In an ideal world, every email security gateway vendor would publish detailed statistics about their product's typical false positive and false negative rates for each type of email-borne threat. However, in reality this doesn't happen. At most, vendors publish one or two statistics about their detection rates, and this can make it difficult to compare products with each other based on these rates.
Most published statistics involve spam detection. Products such as Cisco Email Security Appliance, Microsoft Exchange Online Protection, Proofpoint Enterprise Protection (cloud implementation), Symantec Messaging Gateway and Symantec Email Security.cloud offer spam detection rates of at least 99%, while Proofpoint Enterprise Protection (local implementation) provides 99.8% spam detection and Clearswift SECURE Email Gateway provides 99.9% spam detection. Based on these numbers, it is reasonable to expect an email security gateway to be able to achieve at least 99% spam detection.
A few products report their detection rates for known viruses, typically at 100%. An organization should expect any email security gateway to have a 100% detection rate for known viruses because it is easy for the vendor to write antivirus signatures to detect them.
A final category where a few vendors provide statistics is in false positive rates. Unfortunately, it's rarely clear whether these false positives are relating to spam only or to other categories of email as well, but the accuracy claimed by some products is impressive. For example, the Clearswift SECURE Email Gateway offers a false positive rate of one in 300,000, while the Cisco Email Security Appliance and the Symantec Messaging Gateway both offer a false positive rate of less than one in a million.
Criterion #5: Are email messages or attachments processed or stored externally?

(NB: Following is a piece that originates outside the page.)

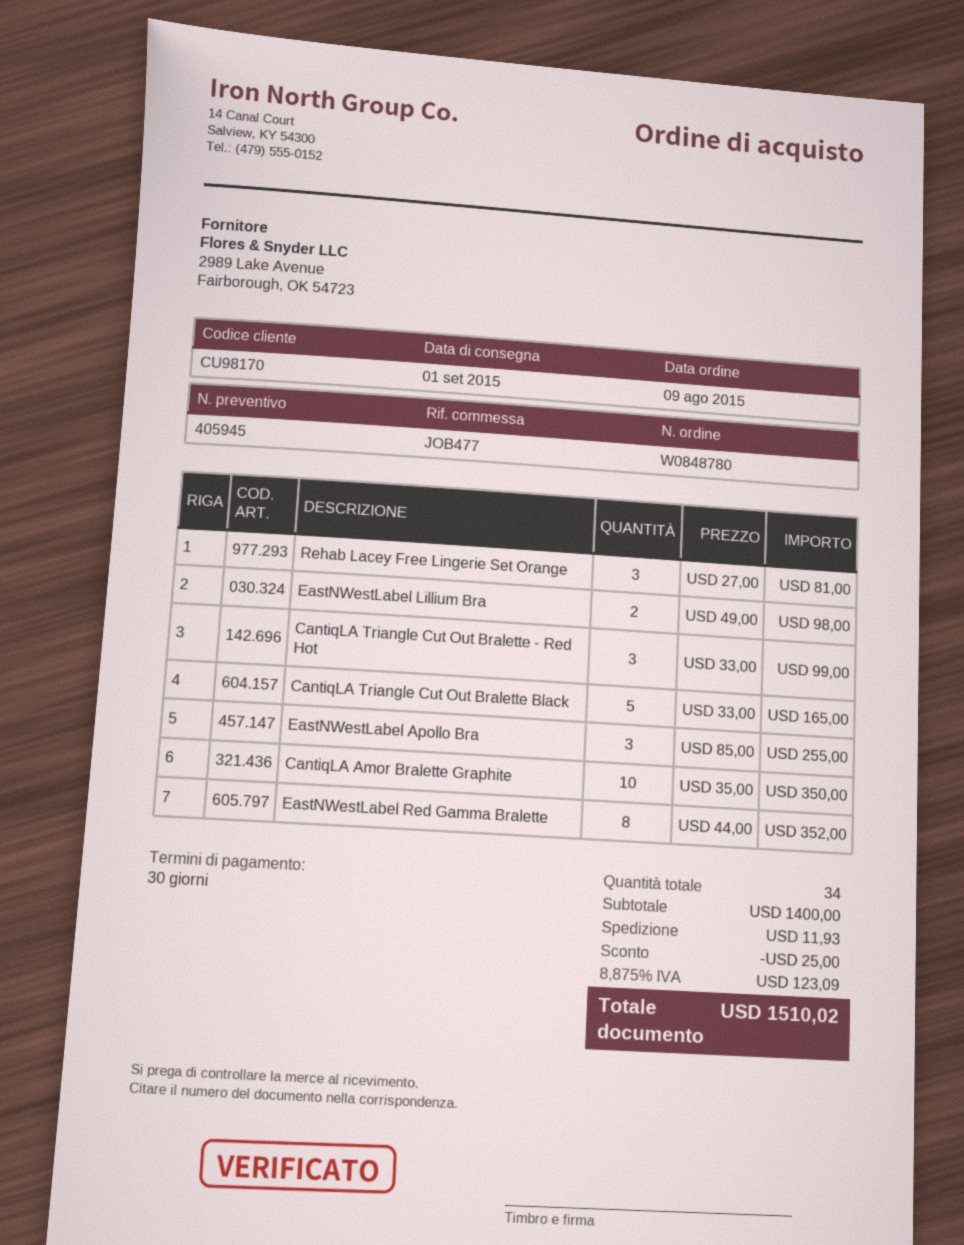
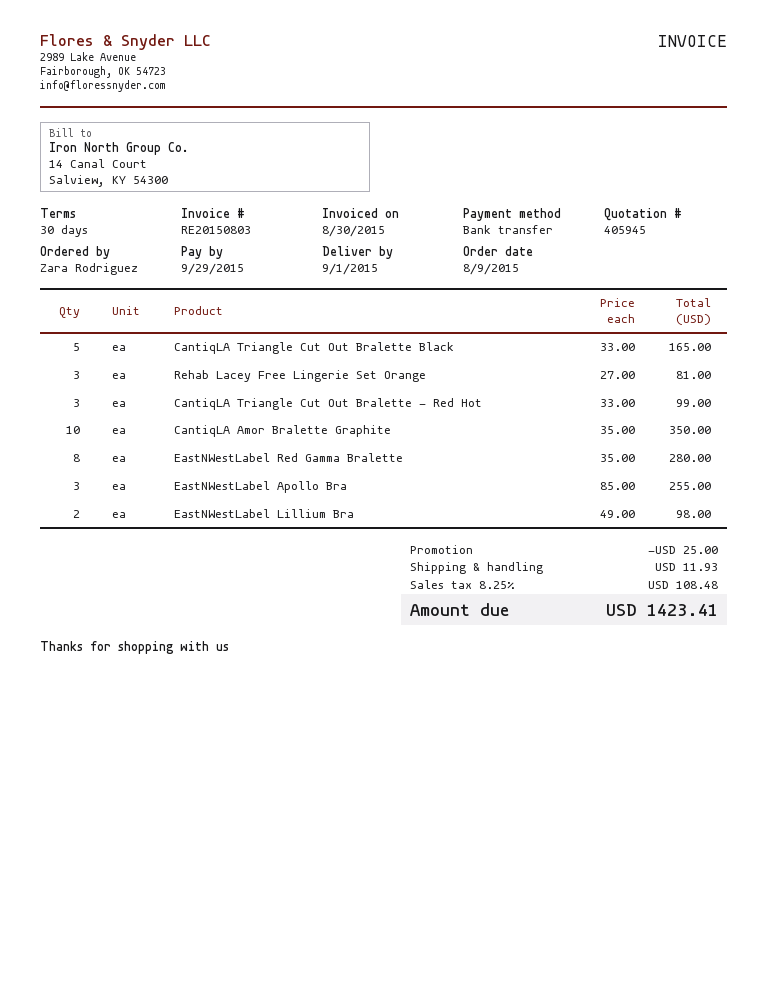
EastNWestLabel Red Gamma Bralette: 8 x 44.00 = 352.00 -> 8 x 35.00 = 280.00
tax: 8.875% = 123.09 -> 8.25% = 108.48
total: 1510.02 -> 1423.41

This criterion may not be a concern for many organizations because their email messages and attachments are already being processed by cloud-based email services. Still, it is important for any organization to know where their emails may be processed or stored by a third party, such as an email security gateway vendor. This isn't referring so much to cloud-based email security gateway products -- because it's obvious that they are, at a minimum, processing emails in the cloud -- but rather products that are on premises.
Such products may, for particular situations, transfer email messages and/or attachments to a cloud-based service that provides more in-depth analysis to determine if their contents are malicious. This could involve a cloud-based sandbox, for example, to evaluate execution of a suspicious file. The Fortinet FortiMail product allows an organization to optionally share information about its detected threats with the vendor. This can be beneficial for the security community as a whole by increasing the vendor's knowledge of the latest threats.
Other products may transfer metadata only, not the contents of emails. For example, the McAfee Security for Email Servers product first conducts a local analysis of emails, and if it detects a suspicious file, sends a fingerprint of the file -- not the file itself -- to McAfee Labs for additional analysis. This helps to improve the detection accuracy of the product, both for the targeted organization and for other McAfee customers, without revealing the contents of email messages and attachments to McAfee.
Other email security gateway vendors do not provide information publicly on where their customers' emails may be processed and/or stored, other than the obvious (for example, cloud-based solutions process emails in the cloud). Any organization that is concerned about inadvertently revealing the contents of emails to a third party should carefully consider this criterion during their evaluation.
Finding the best email security gateway for you
Determining the best email security gateway product can be harder to evaluate than most other types of security products because vendors tend to provide relatively few details about the characteristics of their products. For example, vendors state whether their products offer DLP and/or email encryption capabilities, but typically few, if any, details are provided on the robustness of these capabilities. False positive and false negative rates are reported incompletely, and there's no guarantee that the numbers are truly comparable; at best, they are based on some measure of typical rates, which may be quite different from the rates an individual organization experiences.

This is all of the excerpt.